To complete this task, print all the data below exactly but leave out the images.

--- DATASET RECORDS Enclosed Below ---

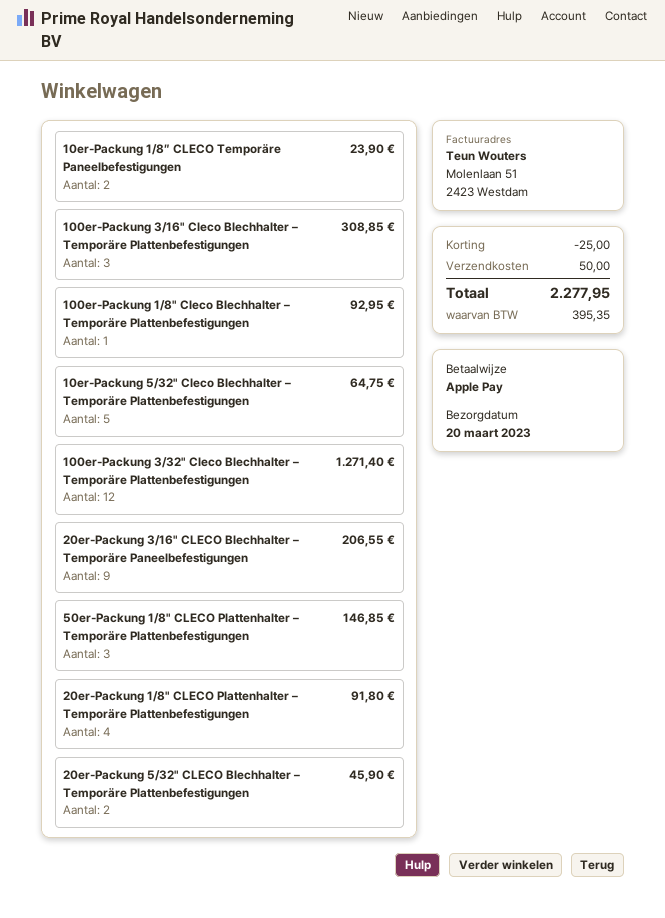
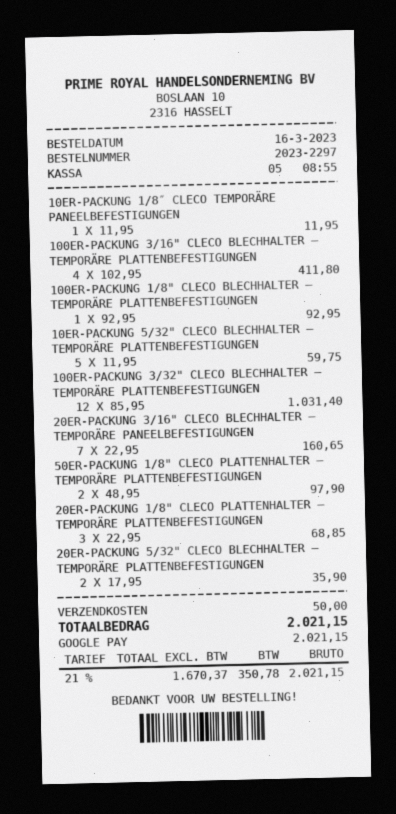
payment method: Apple Pay -> Google Pay
10er-Packung 1/8″ CLECO Temporäre Paneelbefestigungen: 2 for 23.90 -> 1 for 11.95
100er-Packung 3/16" Cleco Blechhalter – Temporäre Plattenbefestigungen: 3 for 308.85 -> 4 for 411.80
10er-Packung 5/32" Cleco Blechhalter – Temporäre Plattenbefestigungen: 5 for 64.75 -> 5 for 59.75
100er-Packung 3/32" Cleco Blechhalter – Temporäre Plattenbefestigungen: 12 for 1271.40 -> 12 for 1031.40
20er-Packung 3/16" CLECO Blechhalter – Temporäre Paneelbefestigungen: 9 for 206.55 -> 7 for 160.65
50er-Packung 1/8" CLECO Plattenhalter – Temporäre Plattenbefestigungen: 3 for 146.85 -> 2 for 97.90
20er-Packung 1/8" CLECO Plattenhalter – Temporäre Plattenbefestigungen: 4 for 91.80 -> 3 for 68.85
20er-Packung 5/32" CLECO Blechhalter – Temporäre Plattenbefestigungen: 2 for 45.90 -> 2 for 35.90
discount: 25.00 -> none
tax: 395.35 -> 350.78
total: 2277.95 -> 2021.15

--- End of Enclosed DATASET RECORDS ---

ANSWER TO THE EXERCISE:
payment method: Apple Pay -> Google Pay
10er-Packung 1/8″ CLECO Temporäre Paneelbefestigungen: 2 for 23.90 -> 1 for 11.95
100er-Packung 3/16" Cleco Blechhalter – Temporäre Plattenbefestigungen: 3 for 308.85 -> 4 for 411.80
10er-Packung 5/32" Cleco Blechhalter – Temporäre Plattenbefestigungen: 5 for 64.75 -> 5 for 59.75
100er-Packung 3/32" Cleco Blechhalter – Temporäre Plattenbefestigungen: 12 for 1271.40 -> 12 for 1031.40
20er-Packung 3/16" CLECO Blechhalter – Temporäre Paneelbefestigungen: 9 for 206.55 -> 7 for 160.65
50er-Packung 1/8" CLECO Plattenhalter – Temporäre Plattenbefestigungen: 3 for 146.85 -> 2 for 97.90
20er-Packung 1/8" CLECO Plattenhalter – Temporäre Plattenbefestigungen: 4 for 91.80 -> 3 for 68.85
20er-Packung 5/32" CLECO Blechhalter – Temporäre Plattenbefestigungen: 2 for 45.90 -> 2 for 35.90
discount: 25.00 -> none
tax: 395.35 -> 350.78
total: 2277.95 -> 2021.15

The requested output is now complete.